* _EXERCISE_
Go through the data and copy every line exactly, but not the images.

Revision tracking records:
╔══

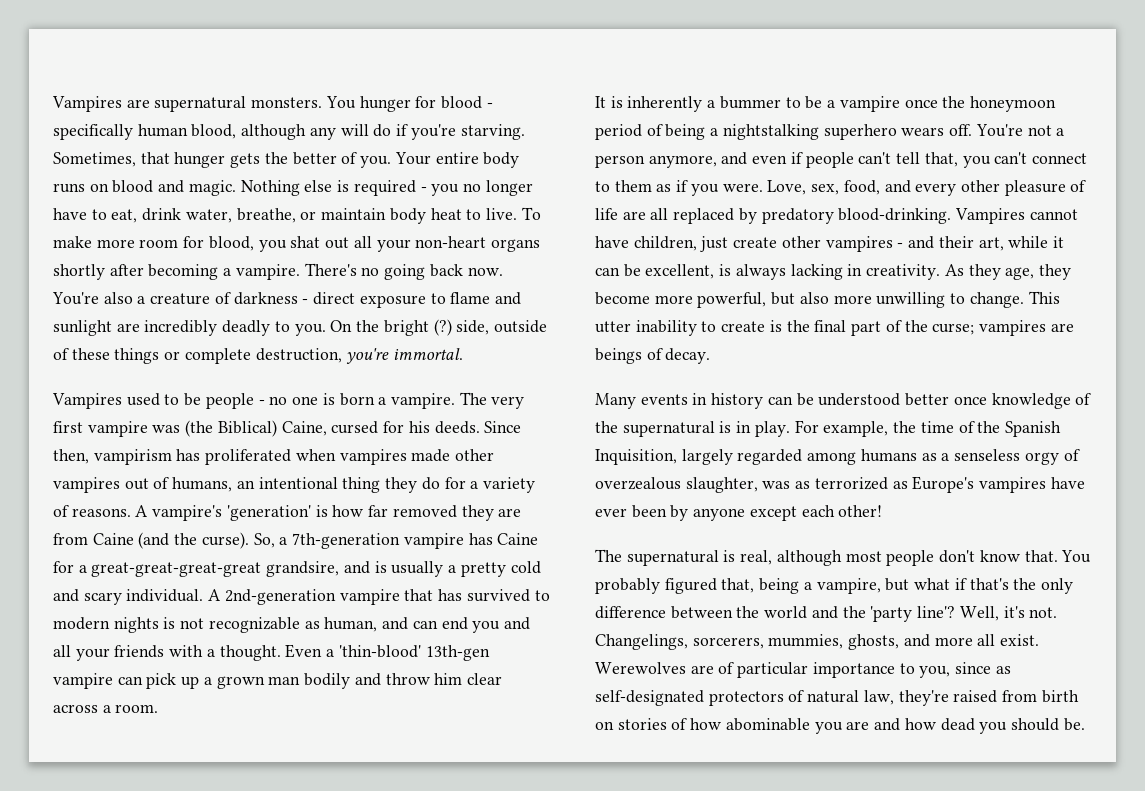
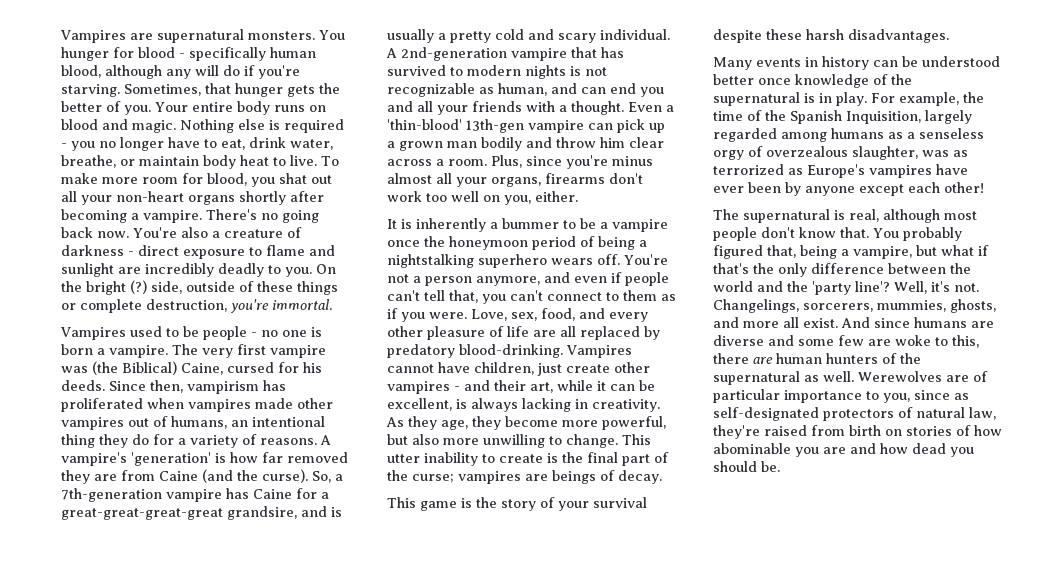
(159, 708) none -> [491,155,653,169] [387,173,643,187] [387,191,578,205] Plus, since you're minus almost all your organs, firearms don't work too well on you, either.
(711, 356) none -> [387,497,647,511] [713,29,949,43] // This game is the story of your survival despite these harsh disadvantages.
(1040, 640) none -> [841,317,994,328] [713,335,979,348] [713,353,921,364] [713,371,854,385] And since humans are diverse and some few are woke to this, there are human hunters of the supernatural as well.

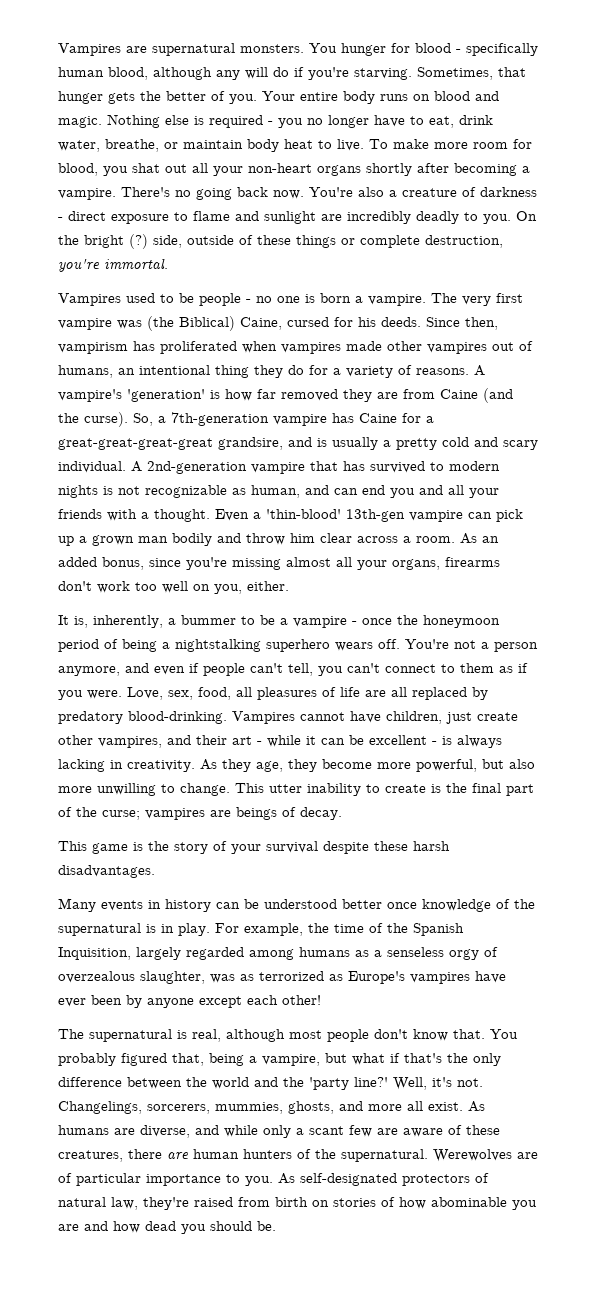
[491,155,522,168] Plus, -> [460,533,499,544] [58,557,144,570] As an added bonus,
[612,156,653,166] minus -> [232,558,281,570] missing
[401,218,486,232] is inherently -> [74,615,163,628] is, inherently,
(668, 225) none -> [352,621,357,625] -
[424,290,478,303] tell that, -> [288,663,313,676] tell,
[579,308,648,322] [387,326,485,340] and every other pleasure -> [236,687,317,700] all pleasures
[387,380,553,394] vampires - and their art, -> [98,735,262,748] vampires, and their art -
[387,398,452,411] excellent, -> [369,735,437,745] excellent -
[855,281,890,292] line'? -> [354,1077,388,1087] line?'
[841,317,994,328] [713,335,979,348] And since humans are diverse and some few are woke to this, -> [468,1101,485,1112] [58,1125,500,1138] [58,1150,123,1162] As humans are diverse, and while only a scant few are aware of these creatures,
[713,371,854,385] supernatural as well. -> [341,1149,428,1162] supernatural.
[883,390,969,403] you, since as -> [245,1173,295,1186] you. As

╚══

* _THE COMPLETED TASK_
(159, 708) none -> [491,155,653,169] [387,173,643,187] [387,191,578,205] Plus, since you're minus almost all your organs, firearms don't work too well on you, either.
(711, 356) none -> [387,497,647,511] [713,29,949,43] // This game is the story of your survival despite these harsh disadvantages.
(1040, 640) none -> [841,317,994,328] [713,335,979,348] [713,353,921,364] [713,371,854,385] And since humans are diverse and some few are woke to this, there are human hunters of the supernatural as well.

[491,155,522,168] Plus, -> [460,533,499,544] [58,557,144,570] As an added bonus,
[612,156,653,166] minus -> [232,558,281,570] missing
[401,218,486,232] is inherently -> [74,615,163,628] is, inherently,
(668, 225) none -> [352,621,357,625] -
[424,290,478,303] tell that, -> [288,663,313,676] tell,
[579,308,648,322] [387,326,485,340] and every other pleasure -> [236,687,317,700] all pleasures
[387,380,553,394] vampires - and their art, -> [98,735,262,748] vampires, and their art -
[387,398,452,411] excellent, -> [369,735,437,745] excellent -
[855,281,890,292] line'? -> [354,1077,388,1087] line?'
[841,317,994,328] [713,335,979,348] And since humans are diverse and some few are woke to this, -> [468,1101,485,1112] [58,1125,500,1138] [58,1150,123,1162] As humans are diverse, and while only a scant few are aware of these creatures,
[713,371,854,385] supernatural as well. -> [341,1149,428,1162] supernatural.
[883,390,969,403] you, since as -> [245,1173,295,1186] you. As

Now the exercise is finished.